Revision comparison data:
▼

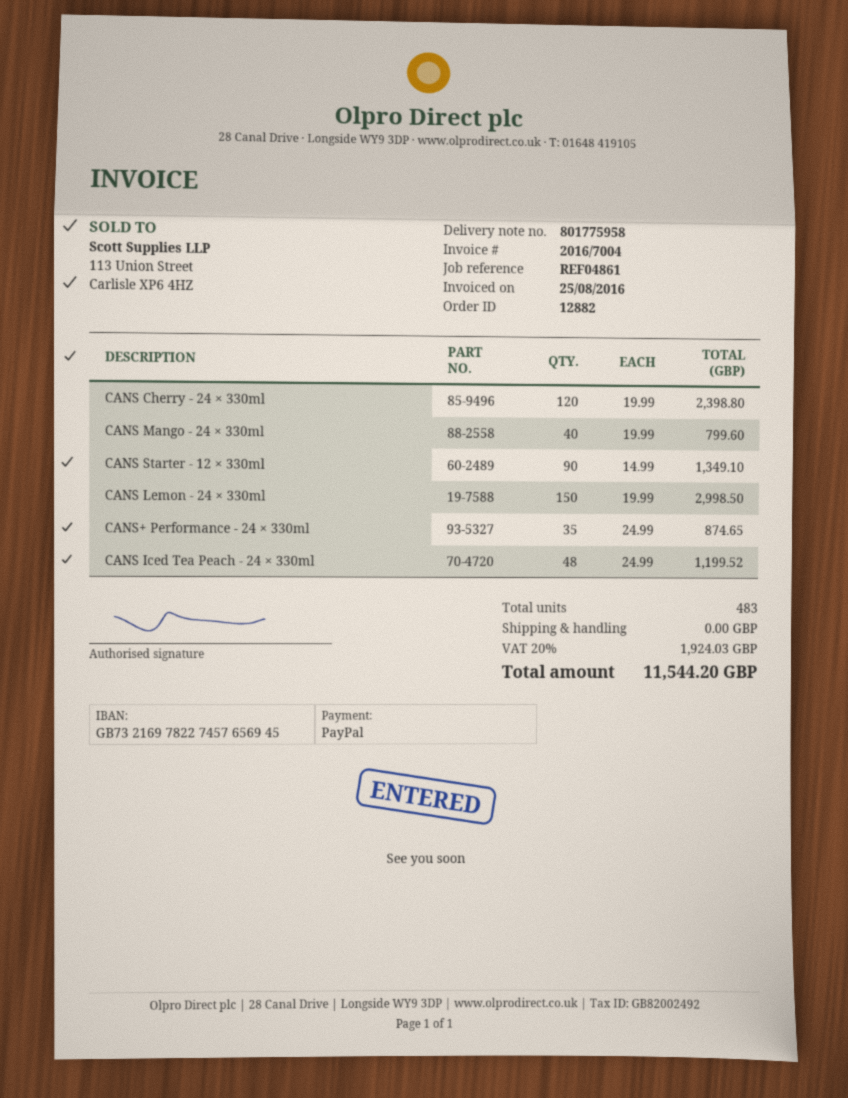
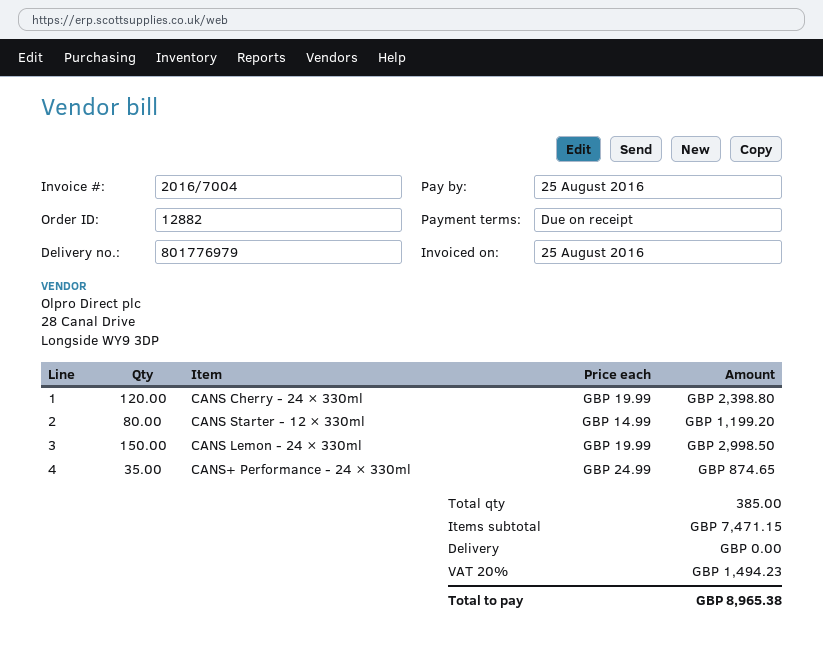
delivery note number: 801775958 -> 801776979
CANS Mango - 24 × 330ml: 40 x 19.99 = 799.60 -> none
CANS Starter - 12 × 330ml: 90 x 14.99 = 1349.10 -> 80 x 14.99 = 1199.20
CANS Iced Tea Peach - 24 × 330ml: 48 x 24.99 = 1199.52 -> none
total quantity: 483 -> 385
tax: 20% = 1924.03 -> 20% = 1494.23
total: 11544.20 -> 8965.38

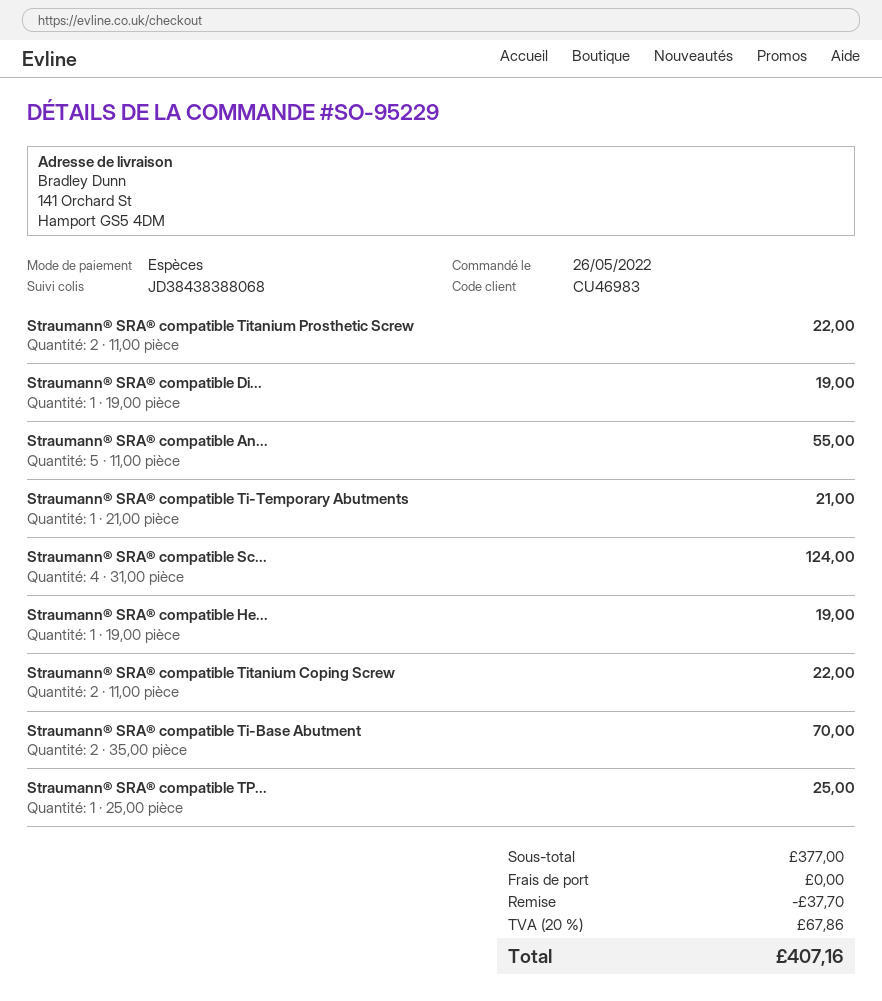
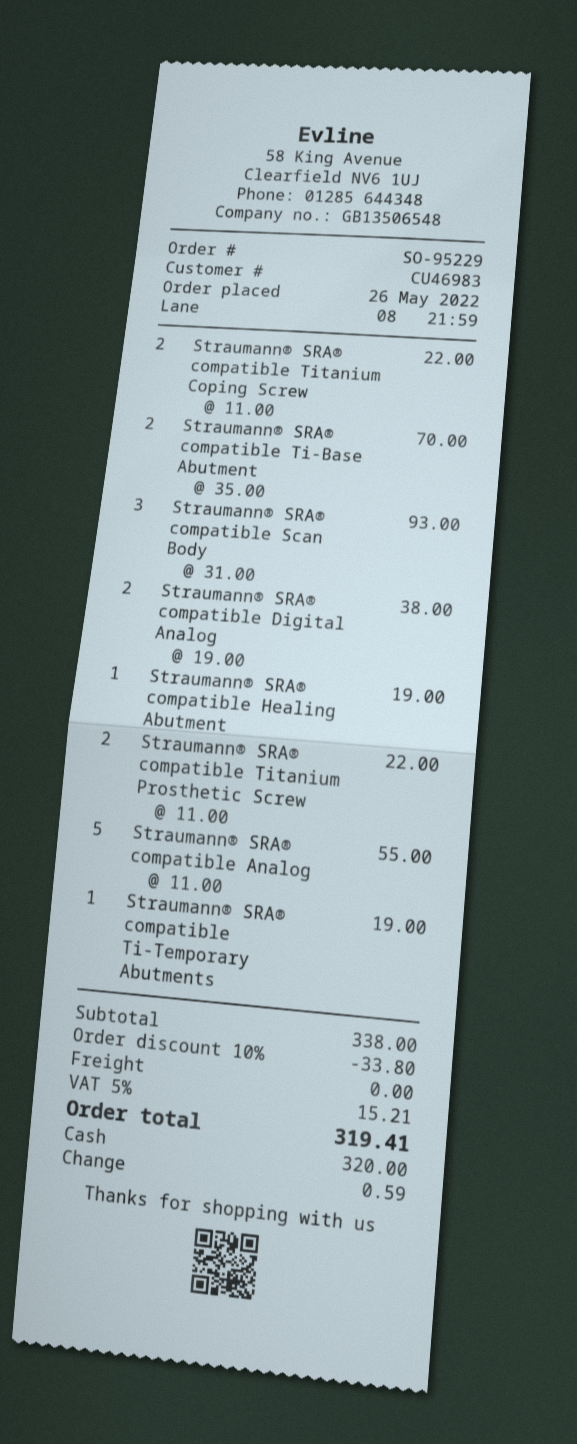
Straumann® SRA® compatible Di...: 1 x 19.00 = 19.00 -> 2 x 19.00 = 38.00
Straumann® SRA® compatible Ti-Temporary Abutments: 1 x 21.00 = 21.00 -> 1 x 19.00 = 19.00
Straumann® SRA® compatible Sc...: 4 x 31.00 = 124.00 -> 3 x 31.00 = 93.00
Straumann® SRA® compatible TP...: 1 x 25.00 = 25.00 -> none
subtotal: 377.00 -> 338.00
discount: 37.70 -> 33.80
tax: 20% = 67.86 -> 5% = 15.21
total: 407.16 -> 319.41

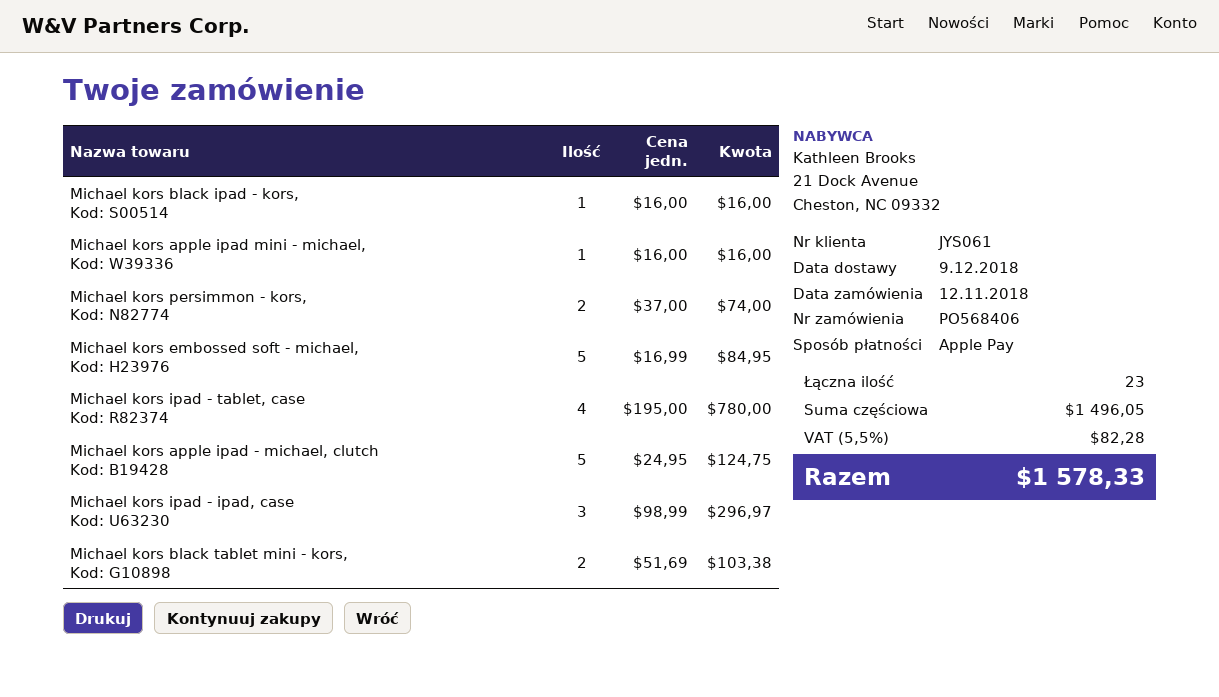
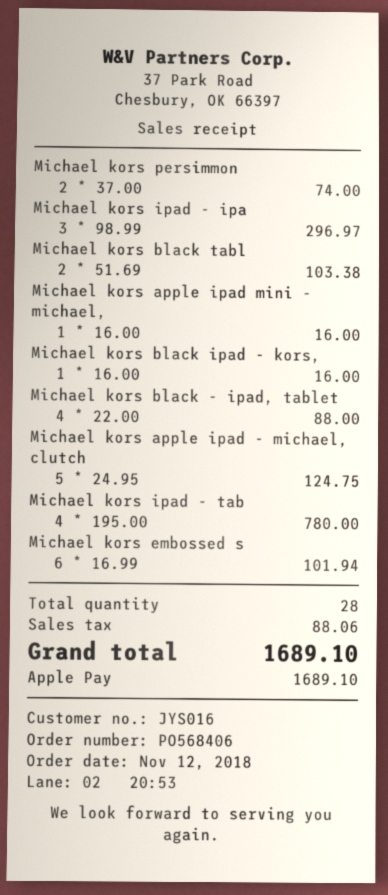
customer number: JYS061 -> JYS016
Michael kors embossed soft - michael,: 5 x 16.99 = 84.95 -> 6 x 16.99 = 101.94
Michael kors black - ipad, tablet: none -> 4 x 22.00 = 88.00
total quantity: 23 -> 28
tax: 82.28 -> 88.06
total: 1578.33 -> 1689.10

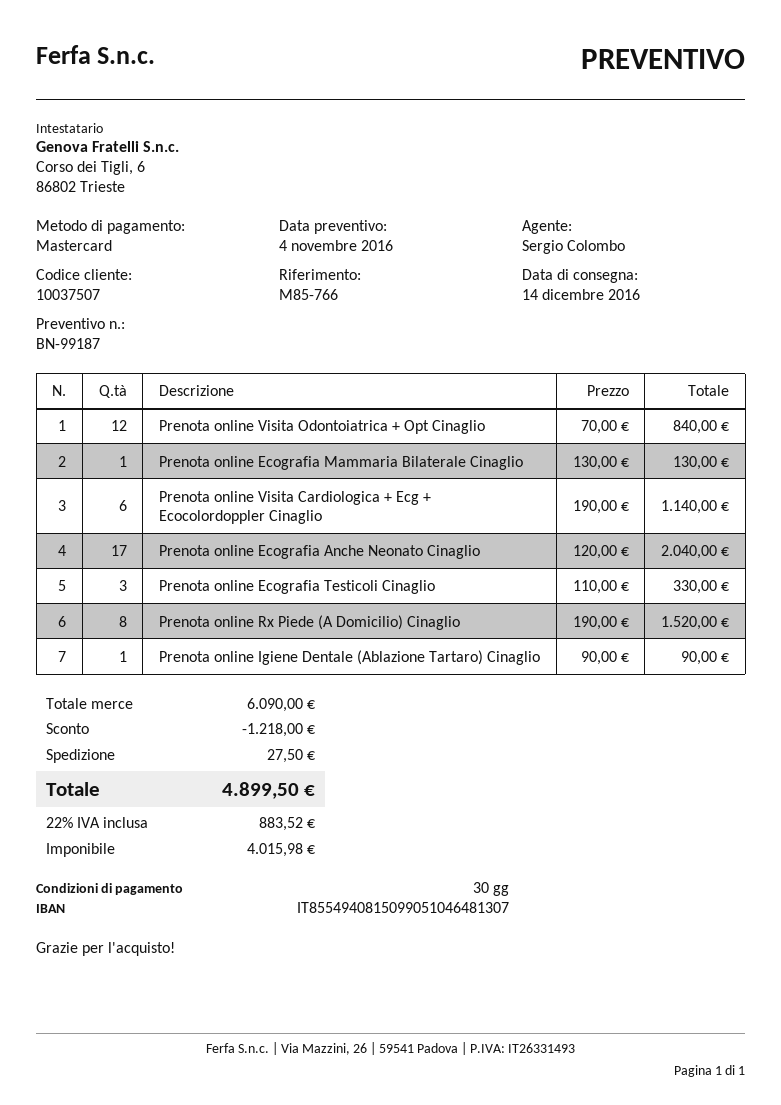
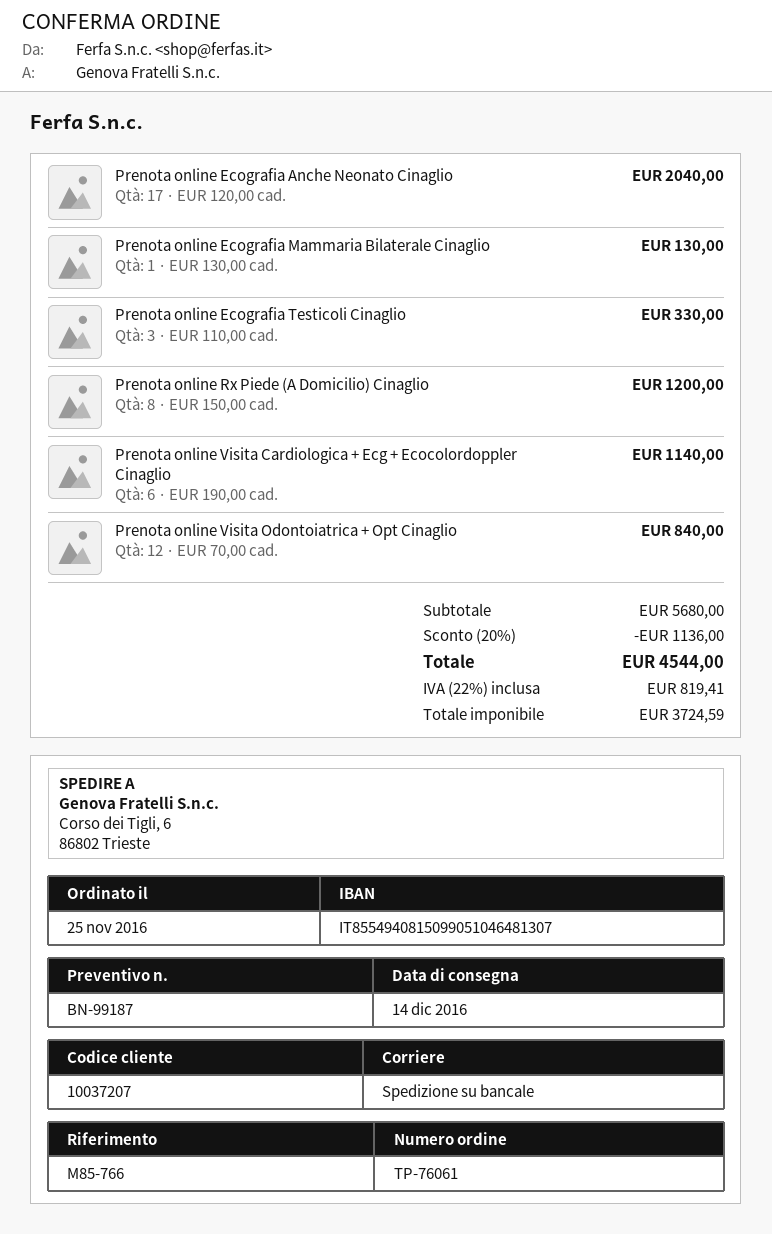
customer number: 10037507 -> 10037207
Prenota online Rx Piede (A Domicilio) Cinaglio: 8 x 190.00 = 1520.00 -> 8 x 150.00 = 1200.00
Prenota online Igiene Dentale (Ablazione Tartaro) Cinaglio: 1 x 90.00 = 90.00 -> none
subtotal: 6090.00 -> 5680.00
discount: 1218.00 -> 1136.00
shipping: 27.50 -> none
net: 4015.98 -> 3724.59
tax: 22% = 883.52 -> 22% = 819.41
total: 4899.50 -> 4544.00

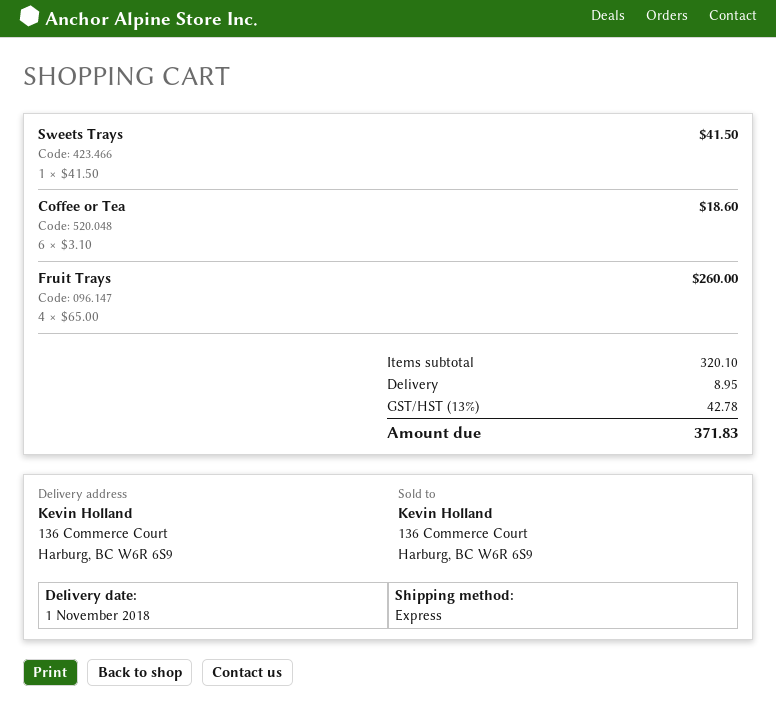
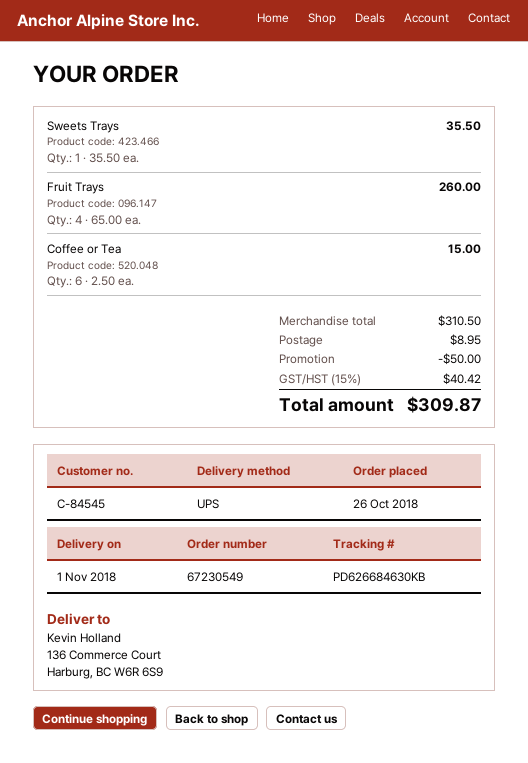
shipping method: express -> UPS
Sweets Trays: 1 x 41.50 = 41.50 -> 1 x 35.50 = 35.50
Coffee or Tea: 6 x 3.10 = 18.60 -> 6 x 2.50 = 15.00
subtotal: 320.10 -> 310.50
discount: none -> 50.00
tax: 13% = 42.78 -> 15% = 40.42
total: 371.83 -> 309.87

▲

_TASK DIRECTIONS_.
Using the data above, copy exactly the lines from the one containing "CANS Iced Tea" to the one containing "Straumann® SRA® compatible Ti-Temporary", inclusive. Exclude the pictures.

_RESPONSE_.
CANS Iced Tea Peach - 24 × 330ml: 48 x 24.99 = 1199.52 -> none
total quantity: 483 -> 385
tax: 20% = 1924.03 -> 20% = 1494.23
total: 11544.20 -> 8965.38

Straumann® SRA® compatible Di...: 1 x 19.00 = 19.00 -> 2 x 19.00 = 38.00
Straumann® SRA® compatible Ti-Temporary Abutments: 1 x 21.00 = 21.00 -> 1 x 19.00 = 19.00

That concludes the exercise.